## ASSIGNMENT
The whole listing below, with no pictures, is to be repeated as it stands.
———
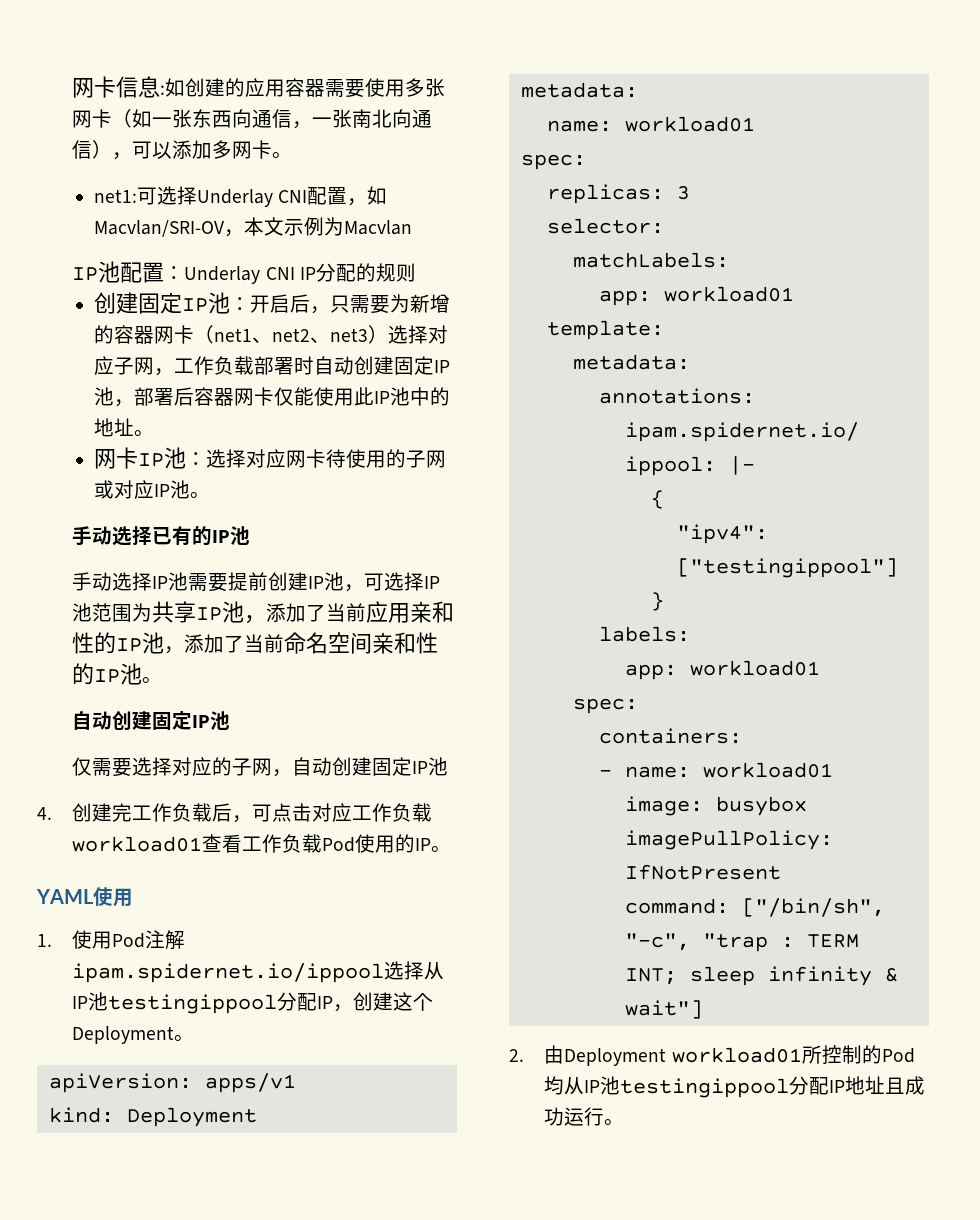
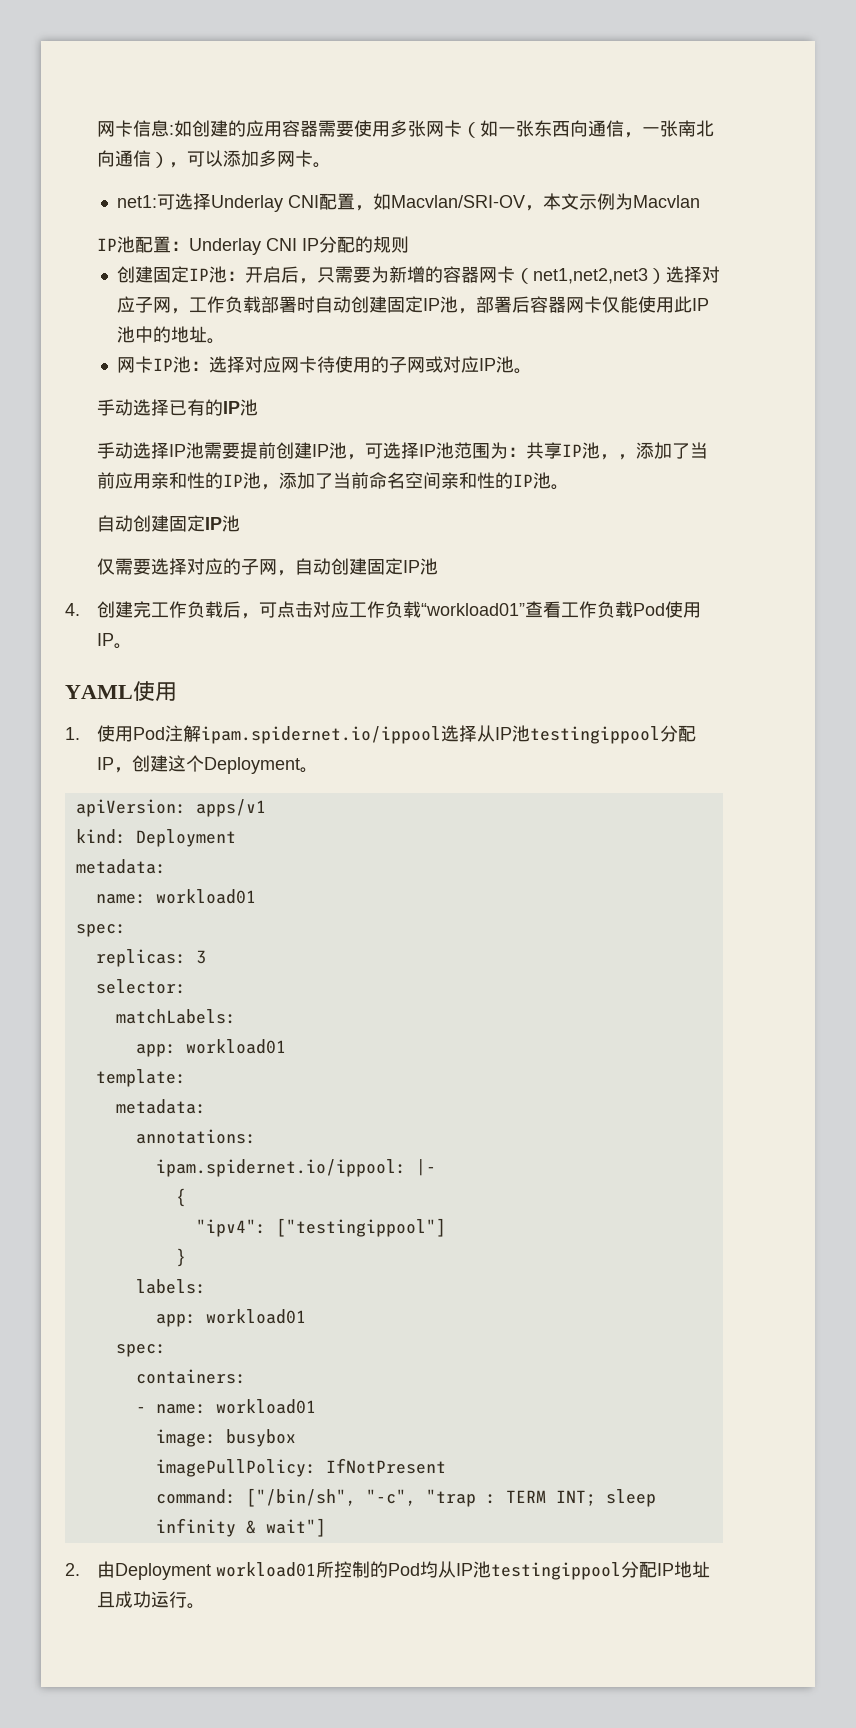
[213,328,368,343] net1、net2、net3 -> [533,268,649,284] net1,net2,net3
(153, 612) none -> [508,447,527,457] ：
(267, 619) none -> [618,454,637,460] ，
[72,836,203,852] workload01 -> [421,603,526,616] “workload01”
[395,834,416,853] 的 -> (702, 610) none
———
## RESPONSE TO THIS TASK
[213,328,368,343] net1、net2、net3 -> [533,268,649,284] net1,net2,net3
(153, 612) none -> [508,447,527,457] ：
(267, 619) none -> [618,454,637,460] ，
[72,836,203,852] workload01 -> [421,603,526,616] “workload01”
[395,834,416,853] 的 -> (702, 610) none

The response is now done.